_WHAT YOU WILL DO_
For the listing below, return the line containing "#14532d; z-index: 30;", the line containing "9px 12px 0 12px;", and all lines in between, exactly as written and nothing else.

_RECORDS_

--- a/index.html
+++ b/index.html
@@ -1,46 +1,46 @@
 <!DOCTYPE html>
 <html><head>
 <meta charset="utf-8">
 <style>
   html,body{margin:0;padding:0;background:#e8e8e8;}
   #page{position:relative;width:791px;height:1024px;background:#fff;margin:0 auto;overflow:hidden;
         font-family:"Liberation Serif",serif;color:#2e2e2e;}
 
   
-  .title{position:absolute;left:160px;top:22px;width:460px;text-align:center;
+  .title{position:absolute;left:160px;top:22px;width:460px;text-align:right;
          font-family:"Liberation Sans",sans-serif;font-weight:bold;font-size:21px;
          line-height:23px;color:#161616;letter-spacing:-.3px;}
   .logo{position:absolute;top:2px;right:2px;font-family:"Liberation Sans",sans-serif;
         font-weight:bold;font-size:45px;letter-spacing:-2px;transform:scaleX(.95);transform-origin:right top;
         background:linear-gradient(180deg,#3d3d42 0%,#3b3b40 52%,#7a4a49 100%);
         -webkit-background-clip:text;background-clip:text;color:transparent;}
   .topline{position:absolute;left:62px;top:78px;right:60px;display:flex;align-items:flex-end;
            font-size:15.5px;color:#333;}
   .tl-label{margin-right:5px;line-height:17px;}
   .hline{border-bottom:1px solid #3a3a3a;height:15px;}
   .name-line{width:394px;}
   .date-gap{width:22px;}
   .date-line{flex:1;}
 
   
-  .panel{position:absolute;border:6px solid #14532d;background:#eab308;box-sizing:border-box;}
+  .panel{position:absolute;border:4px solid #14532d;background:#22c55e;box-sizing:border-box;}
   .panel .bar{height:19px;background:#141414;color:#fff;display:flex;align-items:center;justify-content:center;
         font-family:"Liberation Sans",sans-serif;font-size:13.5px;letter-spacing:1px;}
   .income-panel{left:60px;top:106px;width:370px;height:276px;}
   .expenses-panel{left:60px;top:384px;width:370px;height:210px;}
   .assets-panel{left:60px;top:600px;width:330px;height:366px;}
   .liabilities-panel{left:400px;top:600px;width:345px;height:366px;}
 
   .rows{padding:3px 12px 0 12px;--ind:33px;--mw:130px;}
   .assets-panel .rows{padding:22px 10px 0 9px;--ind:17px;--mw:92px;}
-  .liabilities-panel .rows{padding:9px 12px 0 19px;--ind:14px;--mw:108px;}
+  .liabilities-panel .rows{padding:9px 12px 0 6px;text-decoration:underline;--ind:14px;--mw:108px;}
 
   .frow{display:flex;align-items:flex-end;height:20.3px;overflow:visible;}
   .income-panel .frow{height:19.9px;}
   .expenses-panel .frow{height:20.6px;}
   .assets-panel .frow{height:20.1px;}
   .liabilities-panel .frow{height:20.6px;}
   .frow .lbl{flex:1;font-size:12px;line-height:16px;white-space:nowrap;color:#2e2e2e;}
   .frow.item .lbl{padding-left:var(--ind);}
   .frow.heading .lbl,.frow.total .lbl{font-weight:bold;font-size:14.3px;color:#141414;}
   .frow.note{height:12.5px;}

--

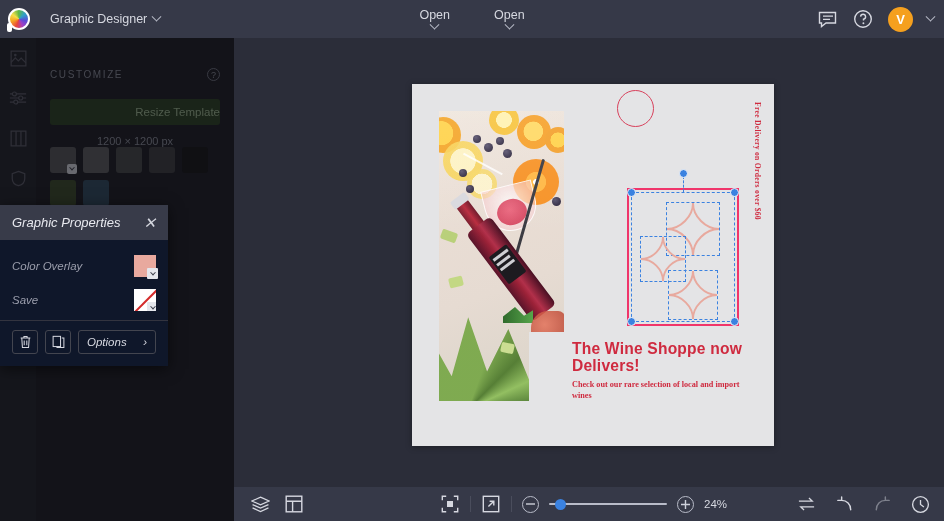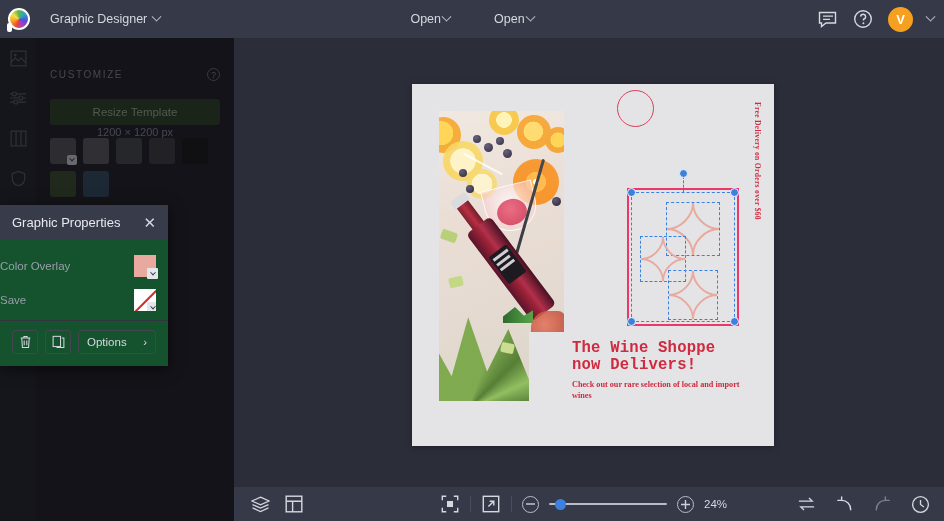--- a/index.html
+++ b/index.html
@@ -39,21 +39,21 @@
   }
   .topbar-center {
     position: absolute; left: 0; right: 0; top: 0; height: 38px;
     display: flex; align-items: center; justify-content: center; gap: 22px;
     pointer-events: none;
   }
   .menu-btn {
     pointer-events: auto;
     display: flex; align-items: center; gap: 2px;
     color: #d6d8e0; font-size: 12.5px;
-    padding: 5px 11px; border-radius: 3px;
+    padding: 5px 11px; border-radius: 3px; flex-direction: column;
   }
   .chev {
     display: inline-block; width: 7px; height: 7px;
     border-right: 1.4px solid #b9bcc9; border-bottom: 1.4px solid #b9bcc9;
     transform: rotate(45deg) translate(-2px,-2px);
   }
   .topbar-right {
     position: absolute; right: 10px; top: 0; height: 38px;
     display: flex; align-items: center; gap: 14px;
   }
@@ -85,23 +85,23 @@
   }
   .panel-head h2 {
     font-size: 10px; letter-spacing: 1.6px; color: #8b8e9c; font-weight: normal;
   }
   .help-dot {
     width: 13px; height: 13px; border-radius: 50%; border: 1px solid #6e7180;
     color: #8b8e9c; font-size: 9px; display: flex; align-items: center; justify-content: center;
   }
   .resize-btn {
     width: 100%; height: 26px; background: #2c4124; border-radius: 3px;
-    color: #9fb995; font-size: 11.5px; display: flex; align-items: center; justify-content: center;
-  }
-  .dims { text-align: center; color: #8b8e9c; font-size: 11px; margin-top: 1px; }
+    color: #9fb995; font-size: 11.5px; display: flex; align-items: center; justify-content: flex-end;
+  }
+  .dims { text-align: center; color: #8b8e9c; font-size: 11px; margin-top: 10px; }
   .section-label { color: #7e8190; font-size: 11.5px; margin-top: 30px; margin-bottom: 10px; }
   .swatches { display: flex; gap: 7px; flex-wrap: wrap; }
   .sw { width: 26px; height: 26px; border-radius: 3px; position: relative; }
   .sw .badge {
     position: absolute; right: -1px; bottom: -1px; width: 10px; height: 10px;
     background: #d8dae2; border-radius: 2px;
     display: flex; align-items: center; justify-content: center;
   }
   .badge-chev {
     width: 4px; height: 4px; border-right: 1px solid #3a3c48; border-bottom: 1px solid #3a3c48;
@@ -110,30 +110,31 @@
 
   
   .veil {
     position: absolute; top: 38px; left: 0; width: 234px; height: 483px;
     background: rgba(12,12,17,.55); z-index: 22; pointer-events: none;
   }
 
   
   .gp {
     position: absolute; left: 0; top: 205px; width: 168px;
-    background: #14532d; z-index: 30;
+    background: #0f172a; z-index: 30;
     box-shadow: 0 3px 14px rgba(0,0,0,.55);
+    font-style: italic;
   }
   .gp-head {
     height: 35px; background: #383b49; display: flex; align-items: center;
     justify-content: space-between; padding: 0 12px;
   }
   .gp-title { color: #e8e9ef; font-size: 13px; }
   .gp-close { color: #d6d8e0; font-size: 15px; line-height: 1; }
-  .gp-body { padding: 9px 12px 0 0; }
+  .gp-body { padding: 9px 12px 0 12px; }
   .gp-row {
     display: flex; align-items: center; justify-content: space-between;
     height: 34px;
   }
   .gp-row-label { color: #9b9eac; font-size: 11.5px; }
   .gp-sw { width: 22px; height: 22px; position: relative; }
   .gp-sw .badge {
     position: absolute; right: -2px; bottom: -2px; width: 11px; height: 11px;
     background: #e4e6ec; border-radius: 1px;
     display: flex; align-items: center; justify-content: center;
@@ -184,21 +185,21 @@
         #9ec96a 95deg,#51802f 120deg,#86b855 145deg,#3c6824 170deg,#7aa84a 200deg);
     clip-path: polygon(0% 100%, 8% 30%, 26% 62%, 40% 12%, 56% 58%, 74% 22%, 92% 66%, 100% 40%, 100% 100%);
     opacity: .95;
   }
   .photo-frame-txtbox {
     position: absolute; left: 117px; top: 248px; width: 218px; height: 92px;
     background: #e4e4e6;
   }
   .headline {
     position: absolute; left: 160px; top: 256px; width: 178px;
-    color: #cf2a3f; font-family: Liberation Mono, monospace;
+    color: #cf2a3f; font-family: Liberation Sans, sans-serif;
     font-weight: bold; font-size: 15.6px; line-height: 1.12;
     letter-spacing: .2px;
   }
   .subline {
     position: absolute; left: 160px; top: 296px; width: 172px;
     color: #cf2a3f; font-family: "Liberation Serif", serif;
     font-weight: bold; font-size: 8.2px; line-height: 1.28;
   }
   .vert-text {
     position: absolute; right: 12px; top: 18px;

_WRITTEN REPLY_
-    background: #14532d; z-index: 30;
+    background: #0f172a; z-index: 30;
     box-shadow: 0 3px 14px rgba(0,0,0,.55);
+    font-style: italic;
   }
   .gp-head {
     height: 35px; background: #383b49; display: flex; align-items: center;
     justify-content: space-between; padding: 0 12px;
   }
   .gp-title { color: #e8e9ef; font-size: 13px; }
   .gp-close { color: #d6d8e0; font-size: 15px; line-height: 1; }
-  .gp-body { padding: 9px 12px 0 0; }
+  .gp-body { padding: 9px 12px 0 12px; }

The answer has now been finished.